Assignment
Report every line in the listing that contains the string "border".
--------
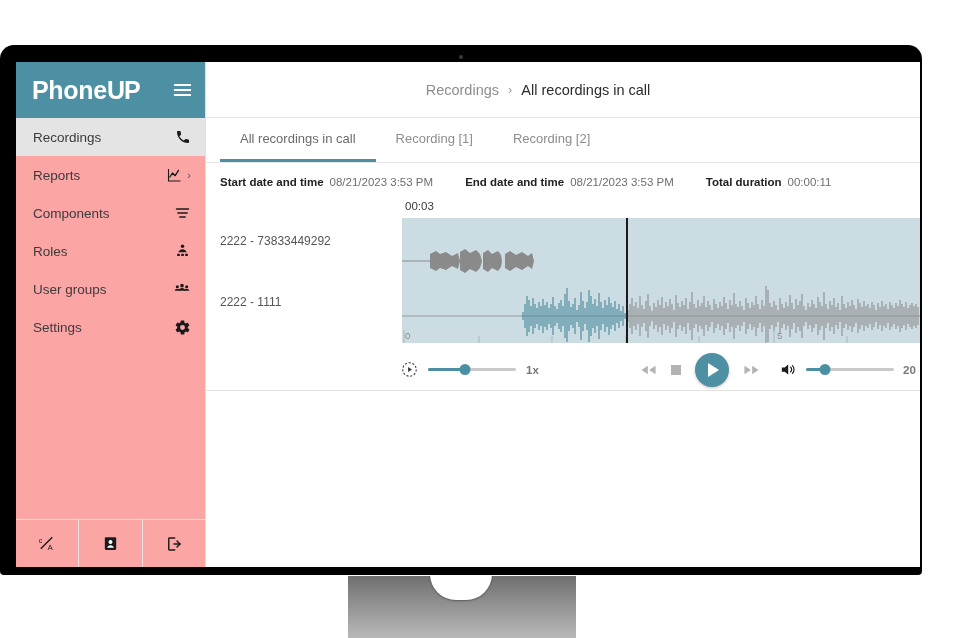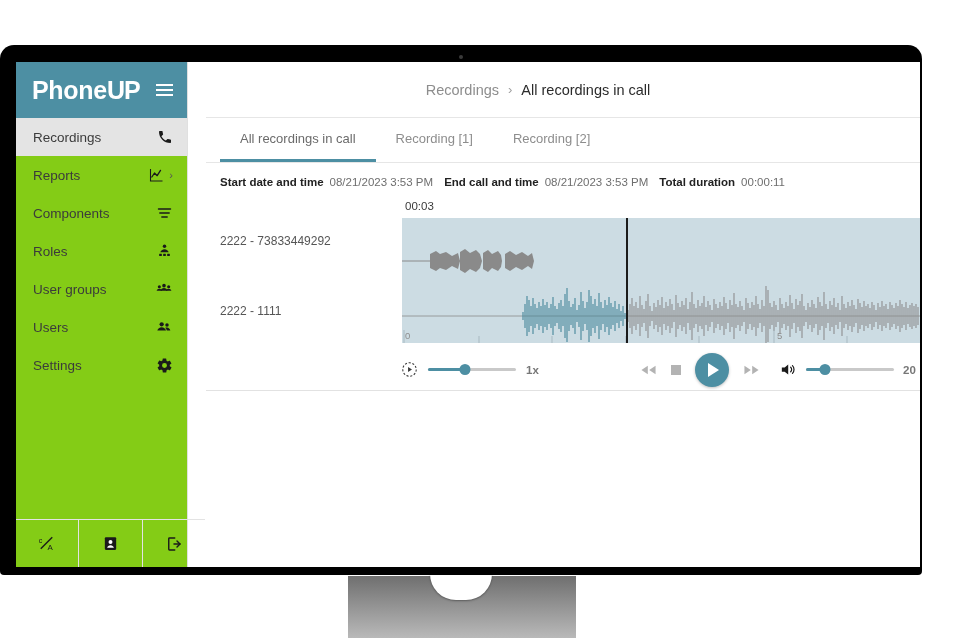--- a/index.html
+++ b/index.html
@@ -69,9 +69,9 @@
     position: absolute;
     left: 0;
     top: 0;
-    width: 172px;
+    width: 190px;
     height: 505px;
-    background: #84cc16;
+    background: #fca5a5;
     border-right: 1px solid #e0e0e0;
     box-sizing: border-box;
   }

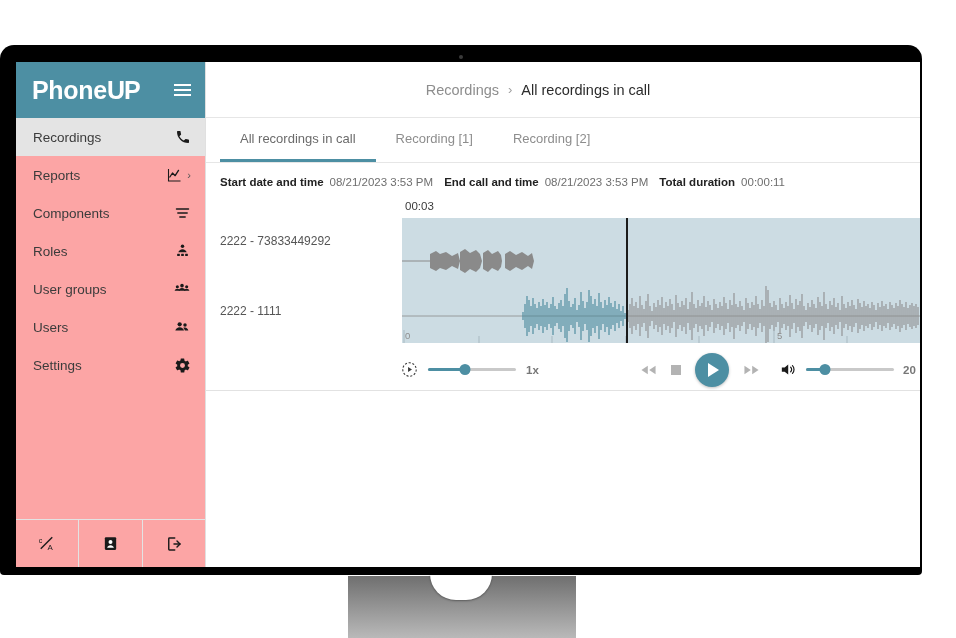--- a/index.html
+++ b/index.html
@@ -209,7 +209,7 @@
     white-space: nowrap;
   }
   .meta-label { font-weight: bold; color: #222; }
-  .meta-value { color: #6e6e6e; margin-right: 5px; }
+  .meta-value { color: #6e6e6e; margin-right: 26px; }
 
   
   .player-zone { position: relative; }

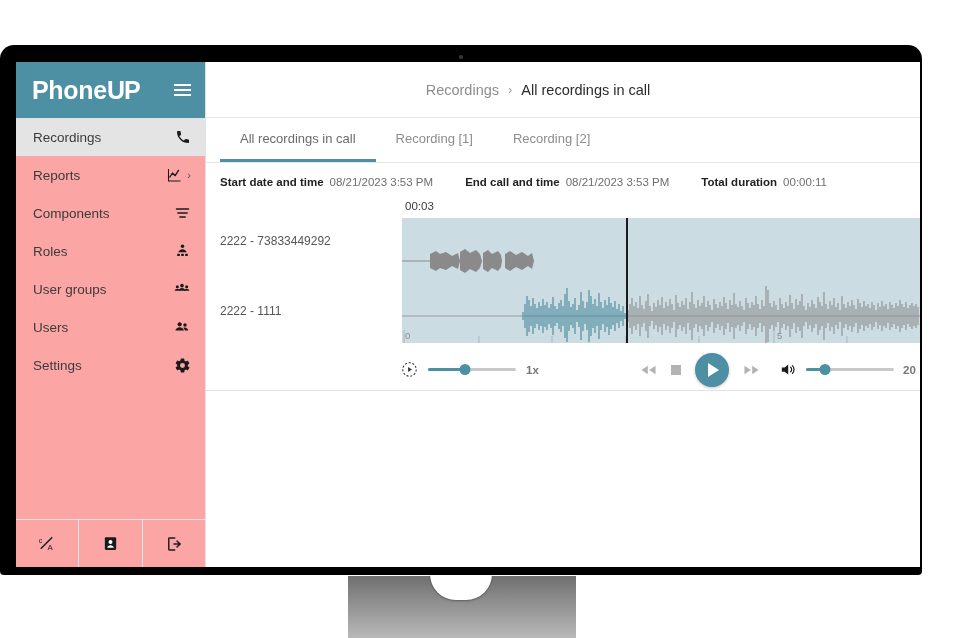--- a/index.html
+++ b/index.html
@@ -536,7 +536,7 @@
     <div class="meta-row">
       <span class="meta-label">Start date and time</span>
       <span class="meta-value">08/21/2023 3:53 PM</span>
-      <span class="meta-label">End call and time</span>
+      <span class="meta-label">End date and time</span>
       <span class="meta-value">08/21/2023 3:53 PM</span>
       <span class="meta-label">Total duration</span>
       <span class="meta-value">00:00:11</span>

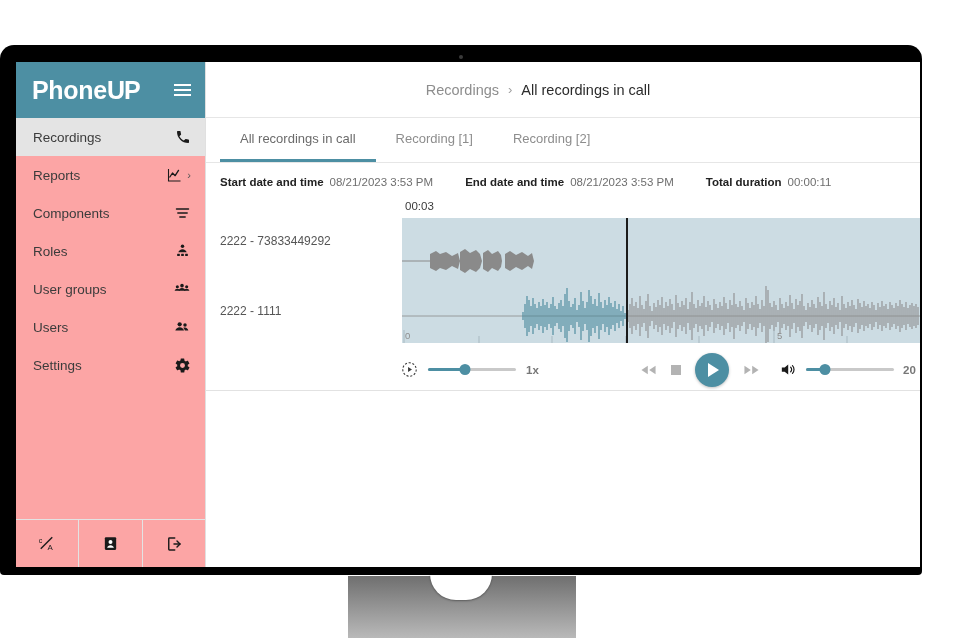--- a/index.html
+++ b/index.html
@@ -237,7 +237,7 @@
     color: #555;
   }
   .track-label-a { position: absolute; top: 16px; left: 0; }
-  .track-label-b { position: absolute; top: 86px; left: 0; }
+  .track-label-b { position: absolute; top: 77px; left: 0; }
 
   .wave-canvas {
     position: absolute;

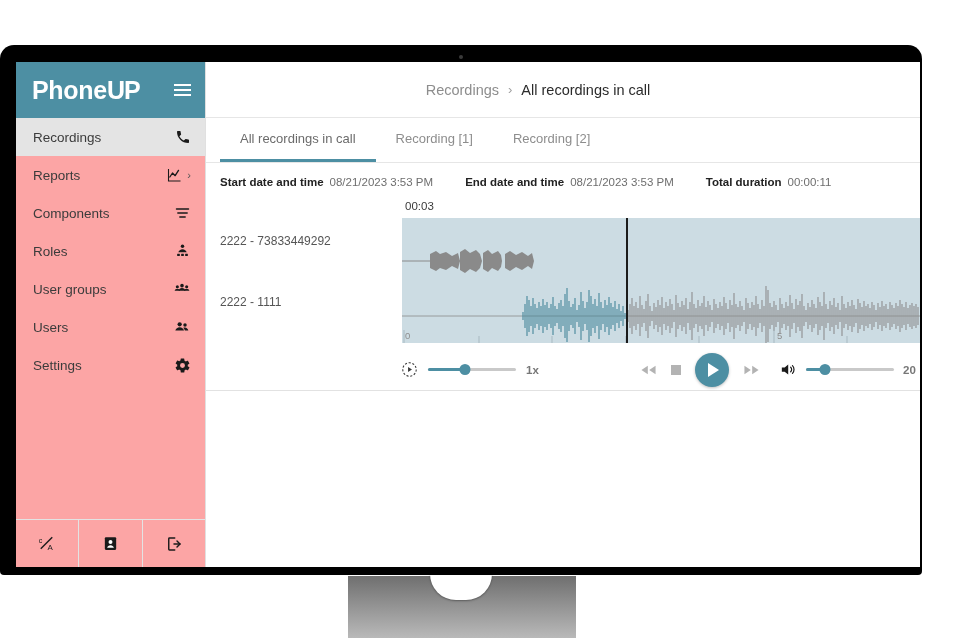--- a/index.html
+++ b/index.html
@@ -458,19 +458,6 @@
         </span>
       </div>
 
-      <div class="nav-item">
-        <span class="nav-label">Users</span>
-        <span class="nav-right">
-          <span class="nav-icon">
-            <svg width="18" height="16" viewBox="0 0 24 24" fill="#1a1a1a">
-                <circle cx="8.5" cy="8" r="3.2"></circle>
-                <circle cx="16.5" cy="9" r="2.6"></circle>
-                <path d="M8.5 12.4c-3.2 0-5.8 2-6.5 4.8h13C14.3 14.4 11.7 12.4 8.5 12.4z"></path>
-                <path d="M16.5 12.6c-1 0-1.9.2-2.7.6 1.2 1 2.1 2.4 2.5 4h5.2c-.6-2.6-2.6-4.6-5-4.6z"></path>
-              </svg>
-          </span>
-        </span>
-      </div>
 
       <div class="nav-item">
         <span class="nav-label">Settings</span>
--------
Answer to the exercise
     border-right: 1px solid #e0e0e0;
     box-sizing: border-box;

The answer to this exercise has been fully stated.